*** Material for this exercise Section Begins ***

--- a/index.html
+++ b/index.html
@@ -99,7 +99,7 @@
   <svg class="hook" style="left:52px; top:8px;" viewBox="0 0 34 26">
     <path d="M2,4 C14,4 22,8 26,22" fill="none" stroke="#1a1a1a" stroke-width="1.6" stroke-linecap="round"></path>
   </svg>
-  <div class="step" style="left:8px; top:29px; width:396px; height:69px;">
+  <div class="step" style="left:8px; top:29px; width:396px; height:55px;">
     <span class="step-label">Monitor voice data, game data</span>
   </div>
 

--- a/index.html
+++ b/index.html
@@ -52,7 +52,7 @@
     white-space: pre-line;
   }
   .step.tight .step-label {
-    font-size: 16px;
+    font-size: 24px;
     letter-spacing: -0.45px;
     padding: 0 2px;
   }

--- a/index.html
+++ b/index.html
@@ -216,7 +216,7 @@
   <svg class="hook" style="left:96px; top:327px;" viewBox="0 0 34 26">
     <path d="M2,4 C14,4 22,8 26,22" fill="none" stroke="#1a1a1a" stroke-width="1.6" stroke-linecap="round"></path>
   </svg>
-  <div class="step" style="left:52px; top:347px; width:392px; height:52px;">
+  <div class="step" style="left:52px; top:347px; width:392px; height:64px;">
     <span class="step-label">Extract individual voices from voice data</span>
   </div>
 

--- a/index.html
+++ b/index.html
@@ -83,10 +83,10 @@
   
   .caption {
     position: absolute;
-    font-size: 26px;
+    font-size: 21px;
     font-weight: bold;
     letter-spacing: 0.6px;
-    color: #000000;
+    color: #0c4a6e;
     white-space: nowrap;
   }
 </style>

*** Material for this exercise Section Ends ***
*** Material for this exercise Section Begins ***

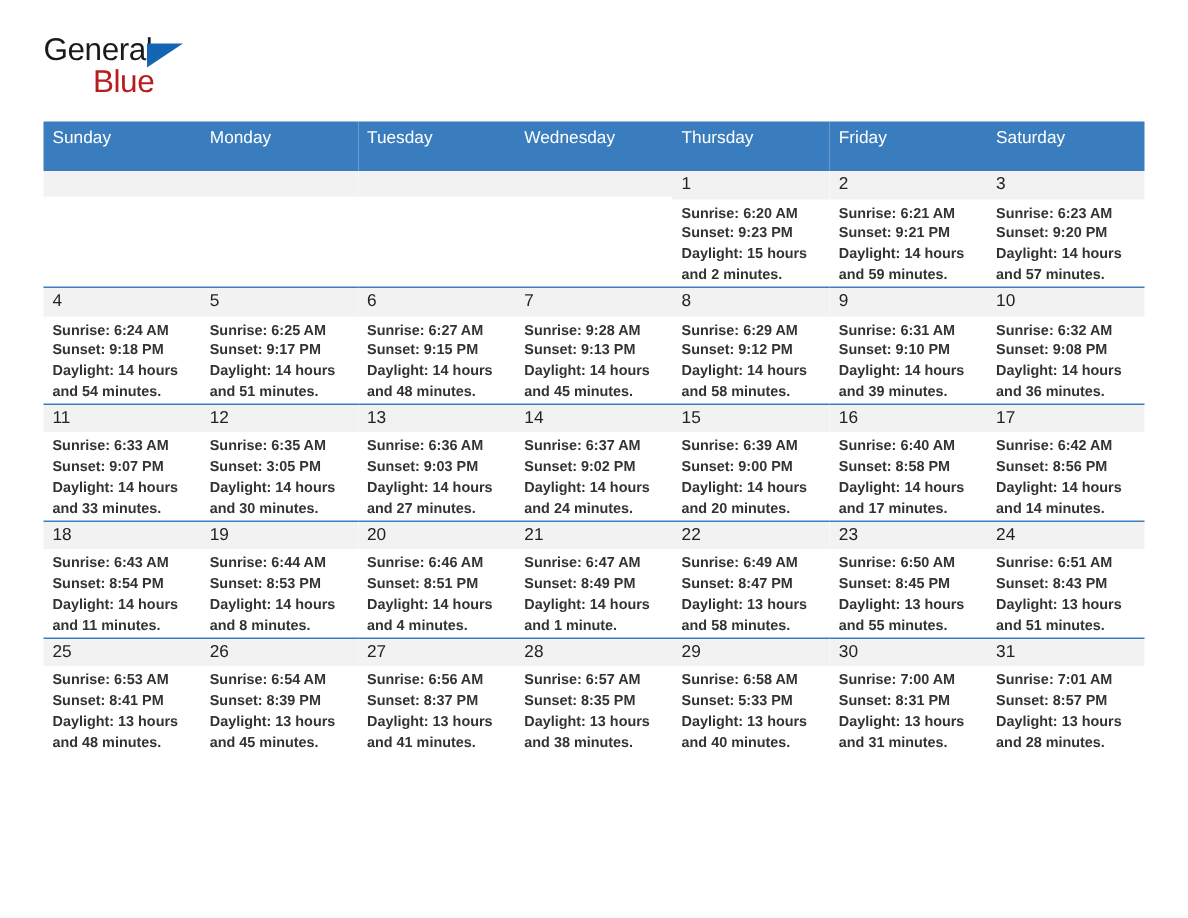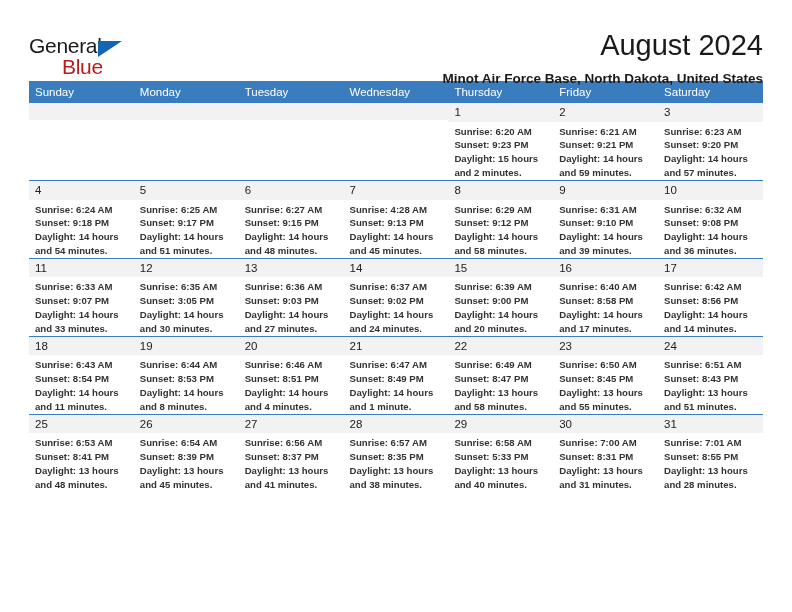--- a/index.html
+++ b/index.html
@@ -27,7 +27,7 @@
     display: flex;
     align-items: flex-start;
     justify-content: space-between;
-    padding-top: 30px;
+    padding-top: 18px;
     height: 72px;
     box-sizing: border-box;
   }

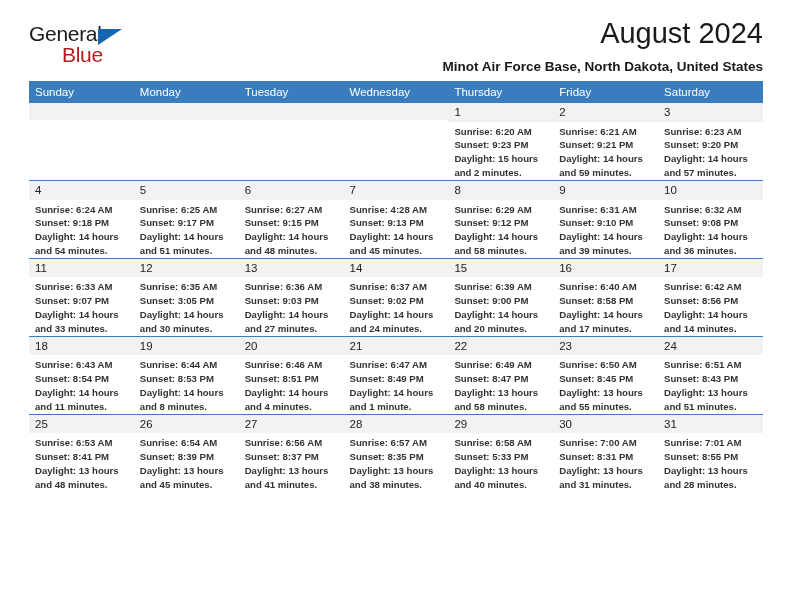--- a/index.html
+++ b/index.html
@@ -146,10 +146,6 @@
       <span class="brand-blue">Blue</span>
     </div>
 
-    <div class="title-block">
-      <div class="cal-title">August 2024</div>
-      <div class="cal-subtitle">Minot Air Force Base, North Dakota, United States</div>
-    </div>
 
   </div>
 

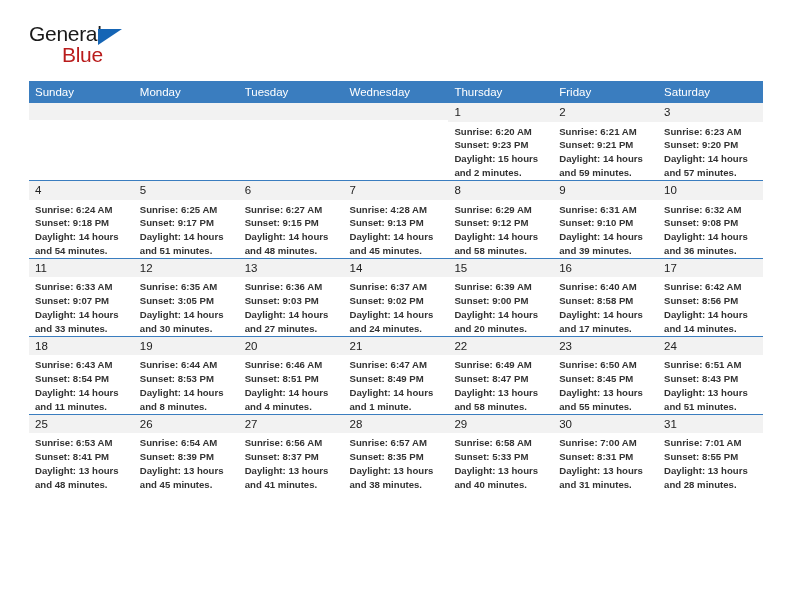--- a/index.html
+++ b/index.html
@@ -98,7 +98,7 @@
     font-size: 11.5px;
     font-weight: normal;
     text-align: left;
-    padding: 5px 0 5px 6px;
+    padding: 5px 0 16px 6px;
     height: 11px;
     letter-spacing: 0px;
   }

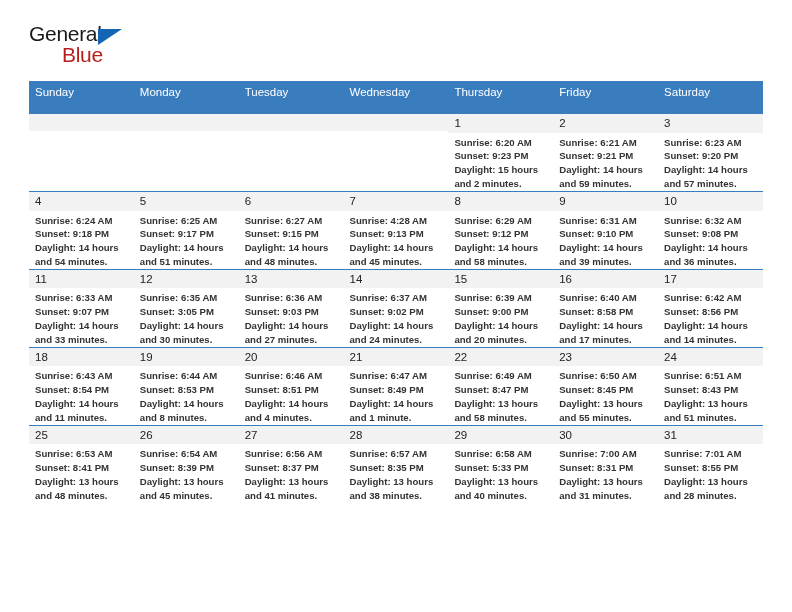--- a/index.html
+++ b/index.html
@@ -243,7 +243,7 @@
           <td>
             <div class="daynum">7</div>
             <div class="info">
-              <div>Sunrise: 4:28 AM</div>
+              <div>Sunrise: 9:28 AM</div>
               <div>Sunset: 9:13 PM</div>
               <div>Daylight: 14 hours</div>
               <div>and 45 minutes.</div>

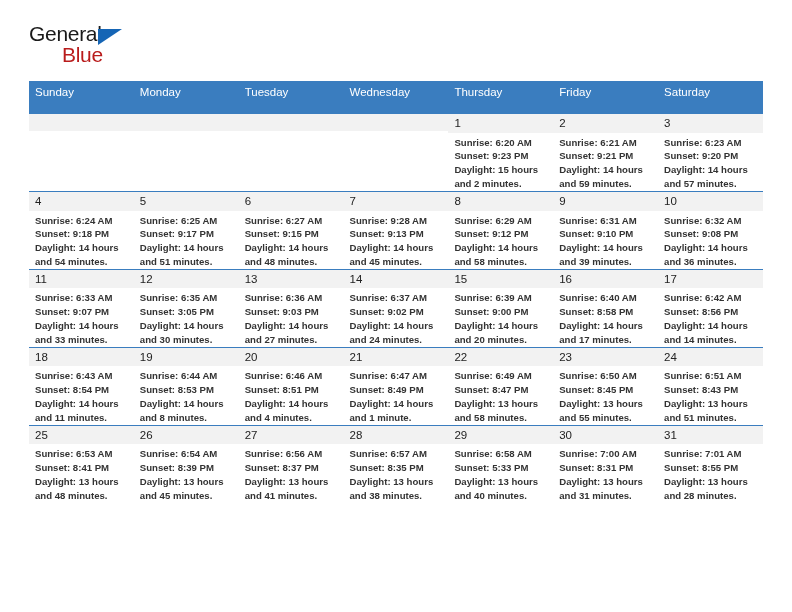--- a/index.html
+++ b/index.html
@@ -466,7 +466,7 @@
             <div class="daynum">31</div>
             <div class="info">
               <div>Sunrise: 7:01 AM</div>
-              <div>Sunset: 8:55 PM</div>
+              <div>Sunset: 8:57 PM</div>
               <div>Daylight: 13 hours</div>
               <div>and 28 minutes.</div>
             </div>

*** Material for this exercise Section Ends ***

=== Task statement ===
Please determine the number of lines in the records above that include the string "space", and answer with that number only.

=== Task output ===
3